Starting at the line that contains "none -> <div>Lecture</div>" and stopping after the line that contains "html: <div>Kazakh Language", transcribe the listing below exactly; do not include any pictures.

__DATA TO PROCESS__.

···

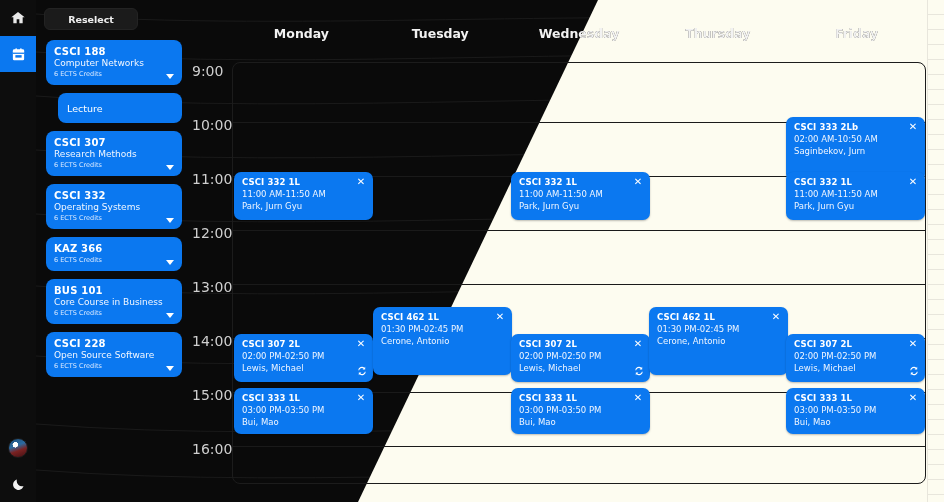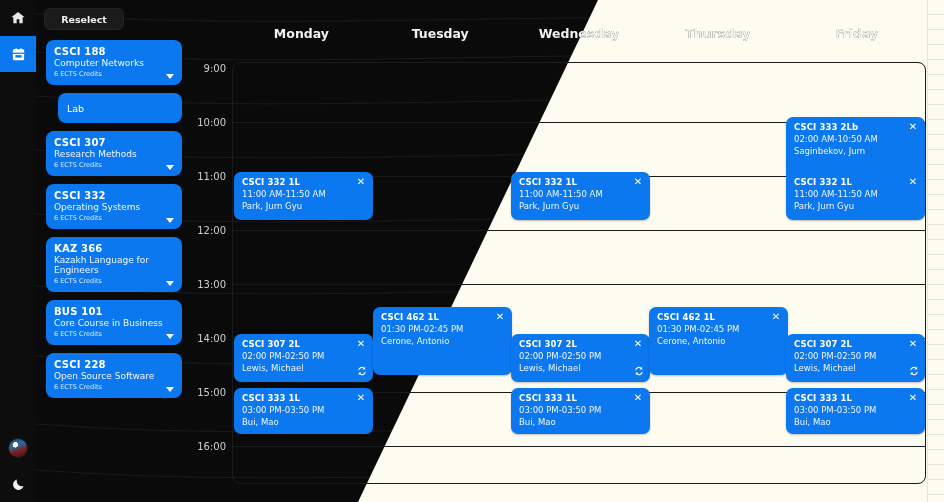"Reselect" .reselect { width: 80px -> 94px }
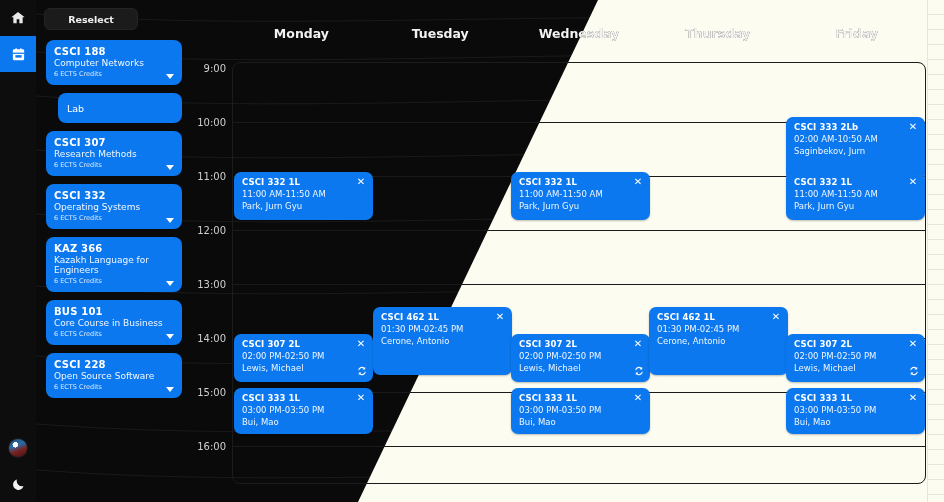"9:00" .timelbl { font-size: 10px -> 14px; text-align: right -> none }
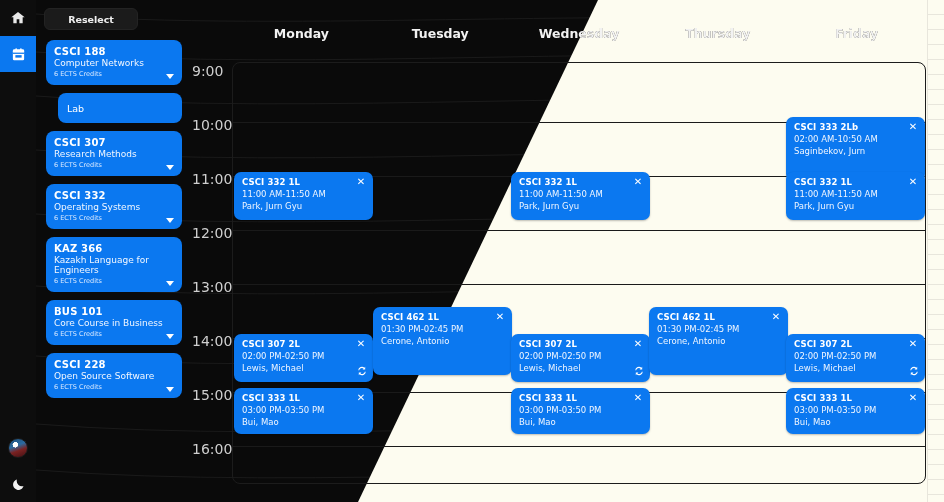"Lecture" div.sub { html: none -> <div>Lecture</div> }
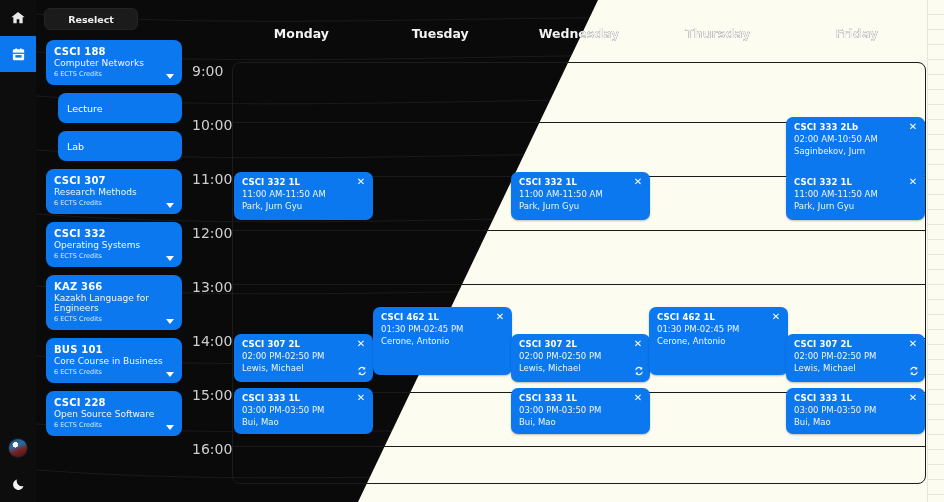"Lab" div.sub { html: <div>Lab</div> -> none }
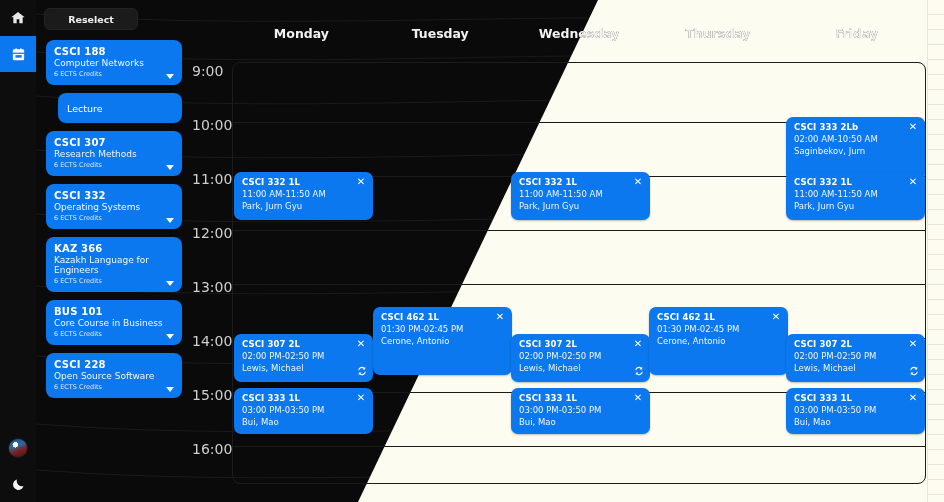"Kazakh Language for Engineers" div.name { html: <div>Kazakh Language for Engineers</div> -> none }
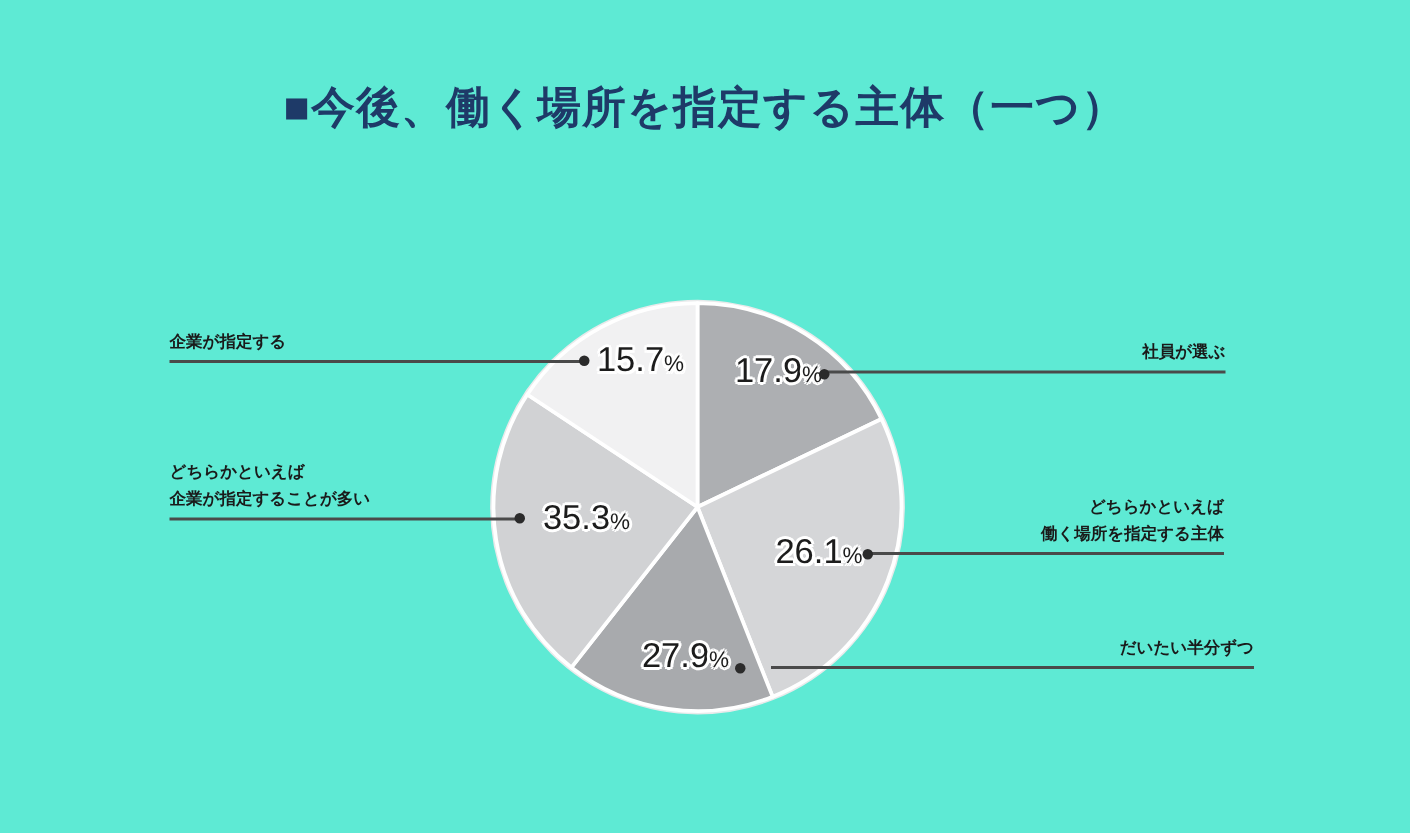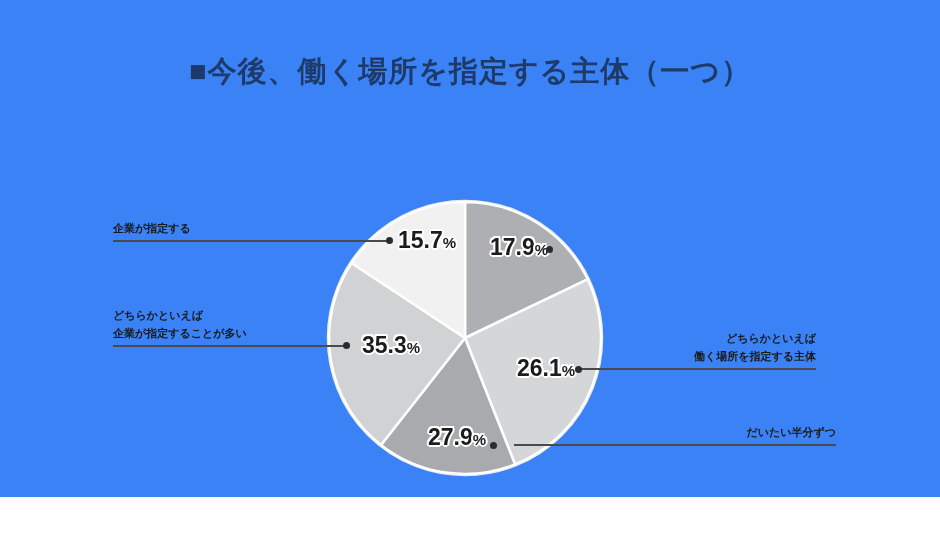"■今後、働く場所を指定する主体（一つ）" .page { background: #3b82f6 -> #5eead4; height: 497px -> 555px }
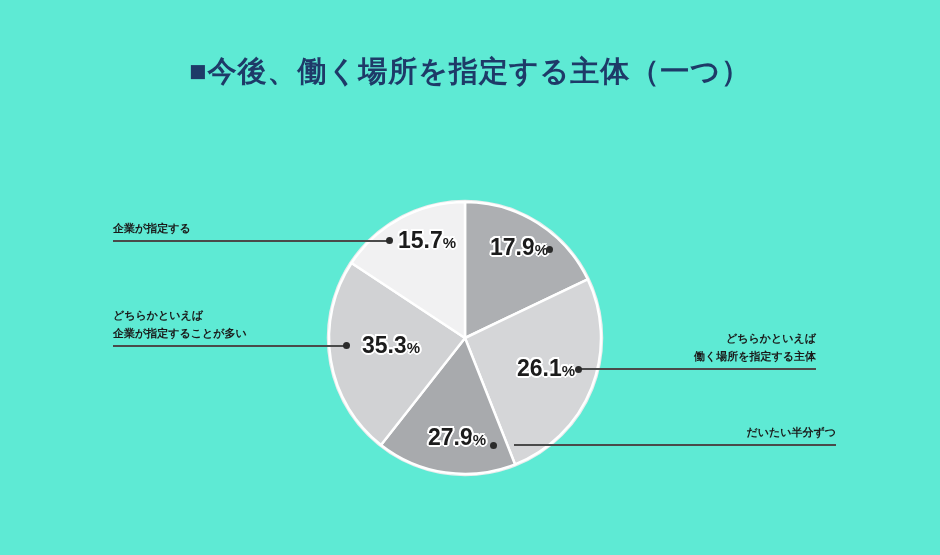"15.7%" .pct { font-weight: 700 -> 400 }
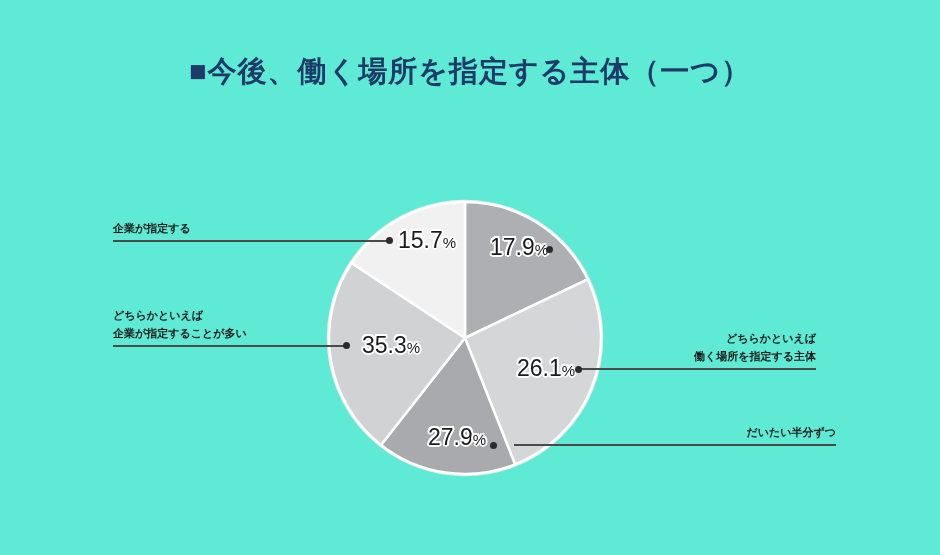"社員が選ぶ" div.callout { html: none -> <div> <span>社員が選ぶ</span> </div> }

···

__ANSWER TO THIS PROBLEM__.
"Lecture" div.sub { html: none -> <div>Lecture</div> }
"Lab" div.sub { html: <div>Lab</div> -> none }
"Kazakh Language for Engineers" div.name { html: <div>Kazakh Language for Engineers</div> -> none }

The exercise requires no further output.